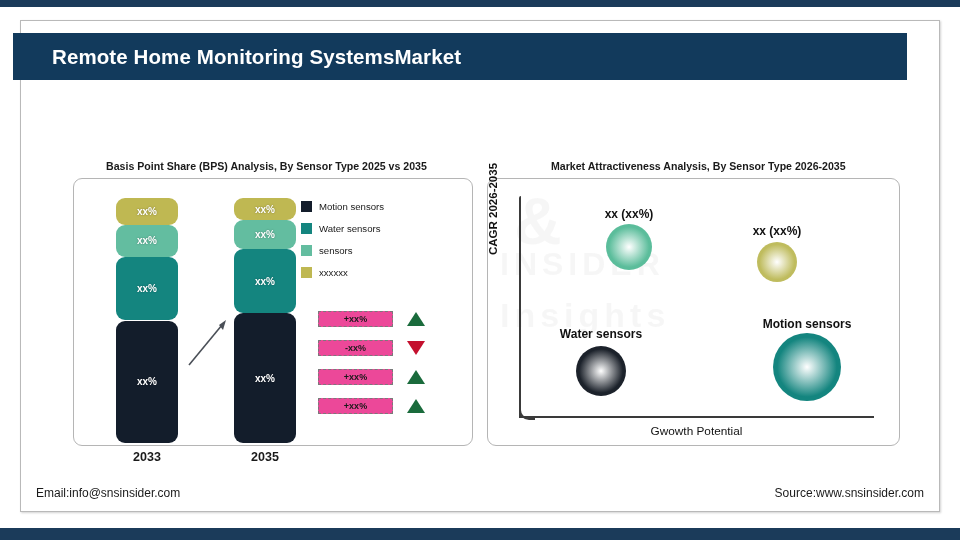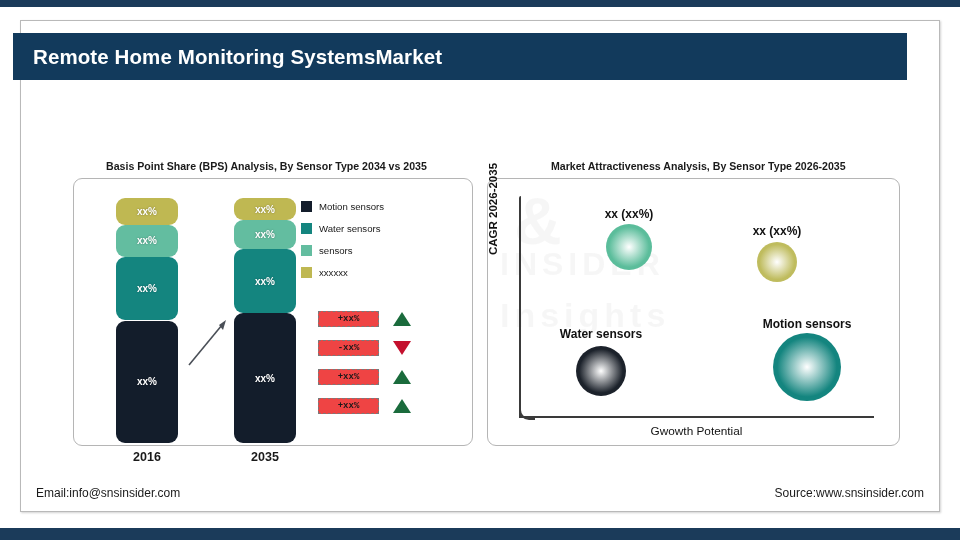"Remote Home Monitoring SystemsMarket" .title-band h1 { padding-left: 20px -> 39px }
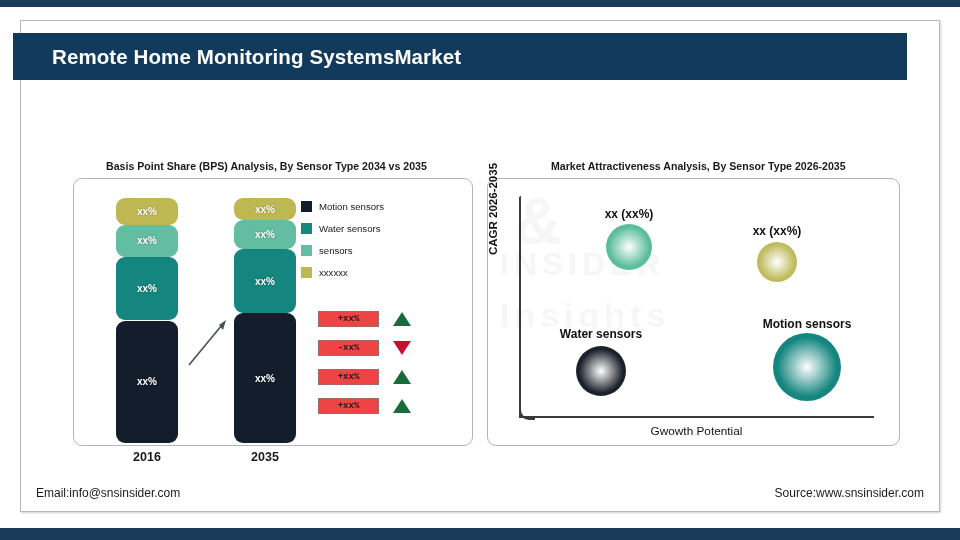"Basis Point Share (BPS) Analysis," div.panel-title { text: 2034 -> 2025 }
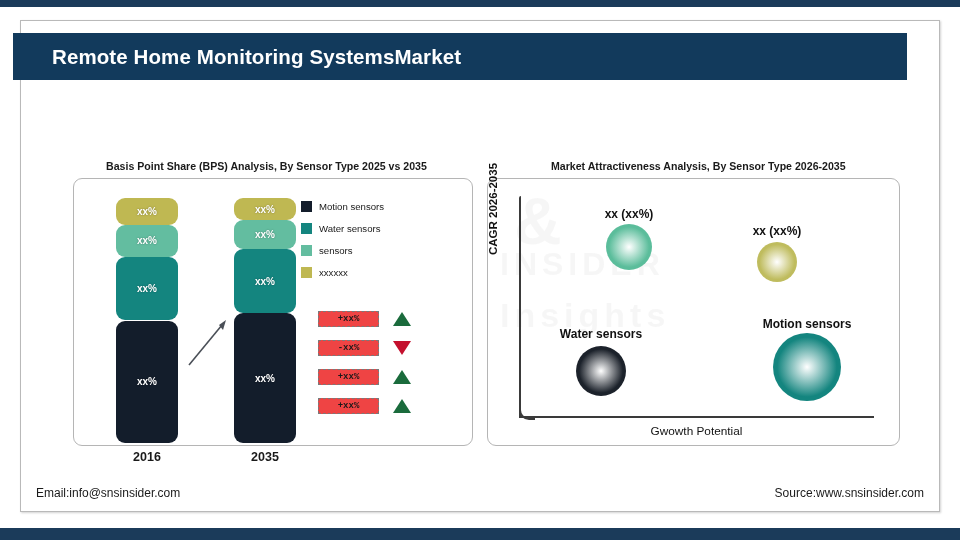"+xx%" .delta-box { background: #ef4444 -> #ec4899; font-family: Liberation Mono, monospace -> none; width: 61px -> 75px }
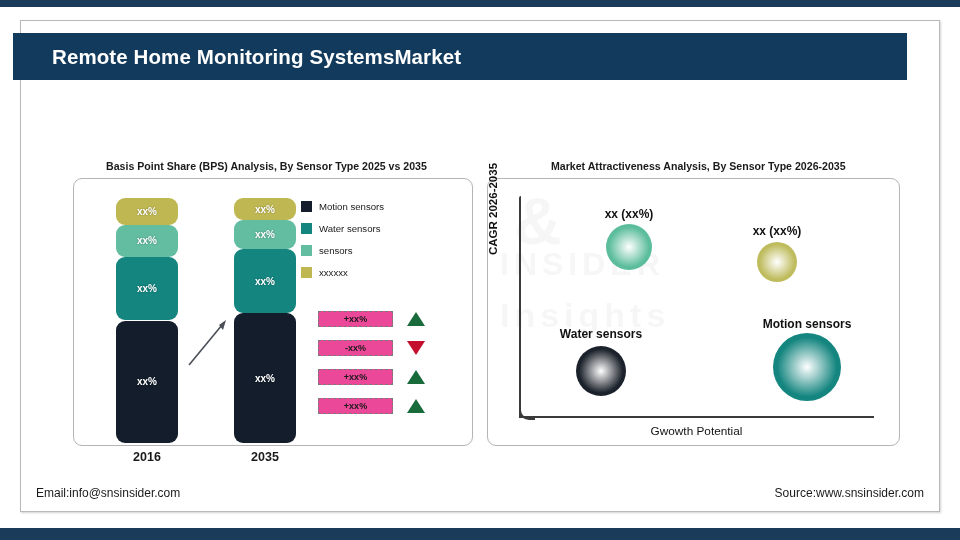"2016" div.year-label { text: 2016 -> 2033 }
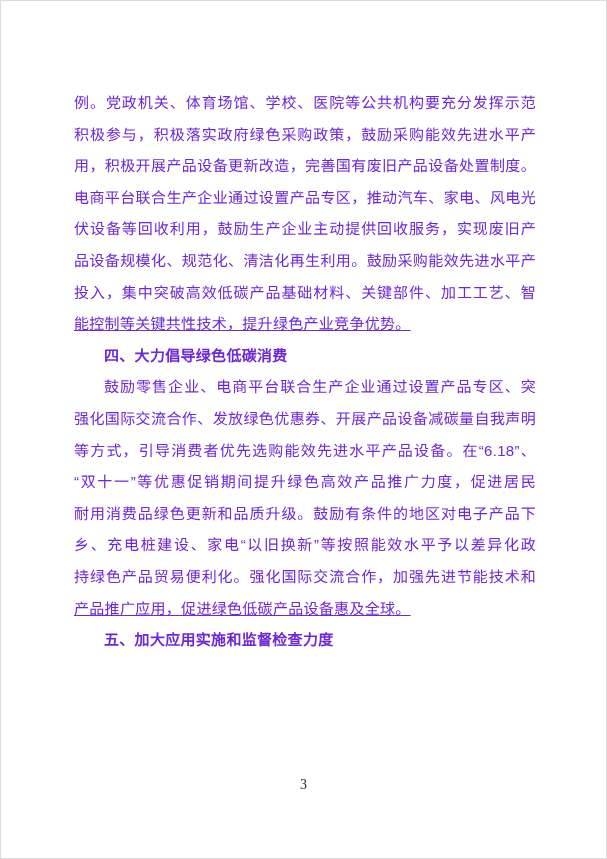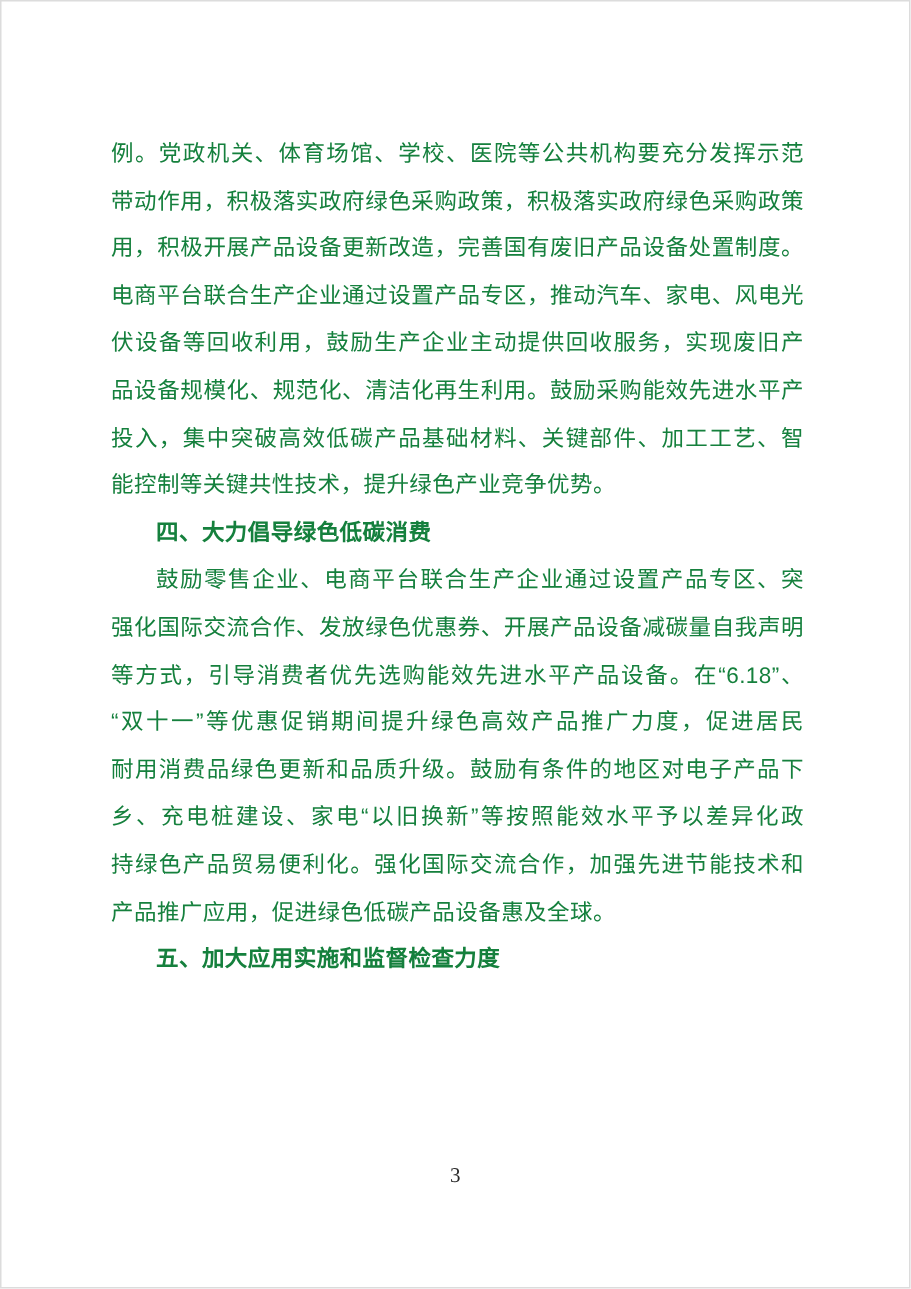"例。党政机关、体育场馆、学校、医院等公共机构要充分发挥示范" .text-column { color: #15803d -> #6d28d9 }
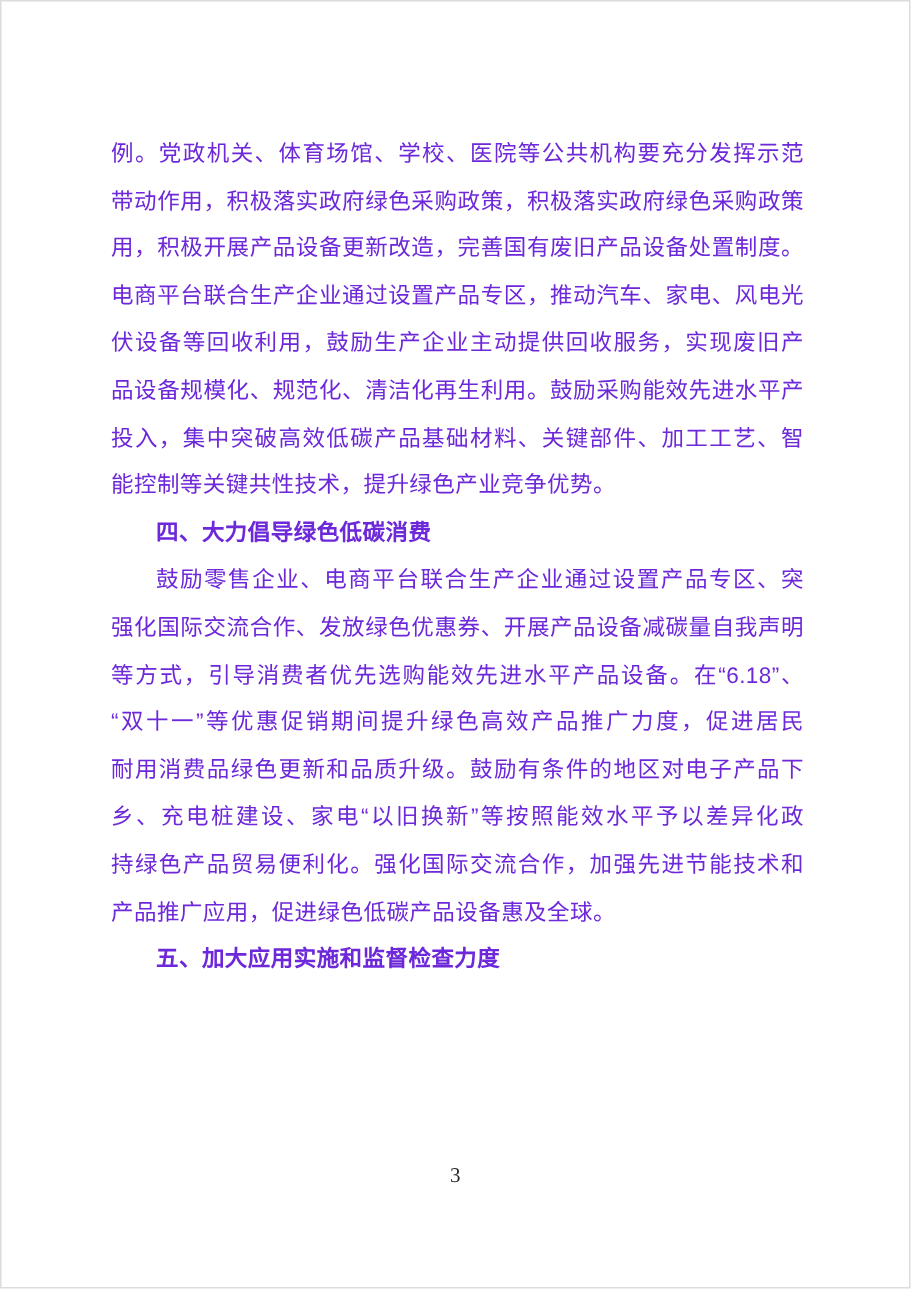"带动作用，积极落实政府绿色采购政策，积极落实政府绿色采购政策" div.line { text: 带动作用，积极落实政府绿色采购政策，积极落实政府绿色采购政策 -> 积极参与，积极落实政府绿色采购政策，鼓励采购能效先进水平产 }
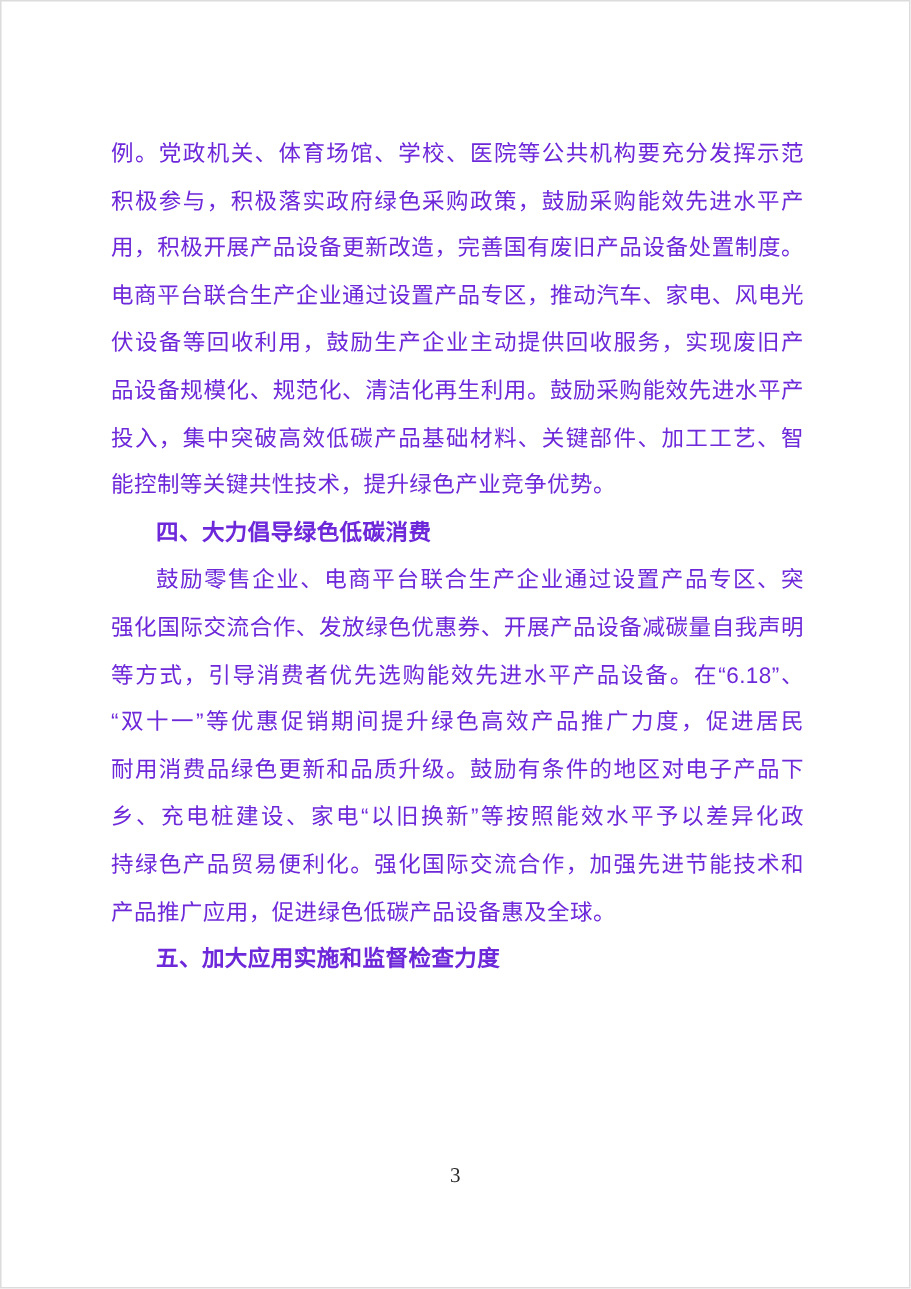"能控制等关键共性技术，提升绿色产业竞争优势。" .line.short { text-decoration: none -> underline }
#####
- _What to produce_
Using the data above, copy exactly the lines from the one containing "text: 2016 ->" to the one containing "text: 带动作用，积极落实政府绿色采购政策，积极落实政府绿色采购政策 ->", inclusive. Exclude the pictures.

- _Solution to the problem_
"2016" div.year-label { text: 2016 -> 2033 }
"例。党政机关、体育场馆、学校、医院等公共机构要充分发挥示范" .text-column { color: #15803d -> #6d28d9 }
"带动作用，积极落实政府绿色采购政策，积极落实政府绿色采购政策" div.line { text: 带动作用，积极落实政府绿色采购政策，积极落实政府绿色采购政策 -> 积极参与，积极落实政府绿色采购政策，鼓励采购能效先进水平产 }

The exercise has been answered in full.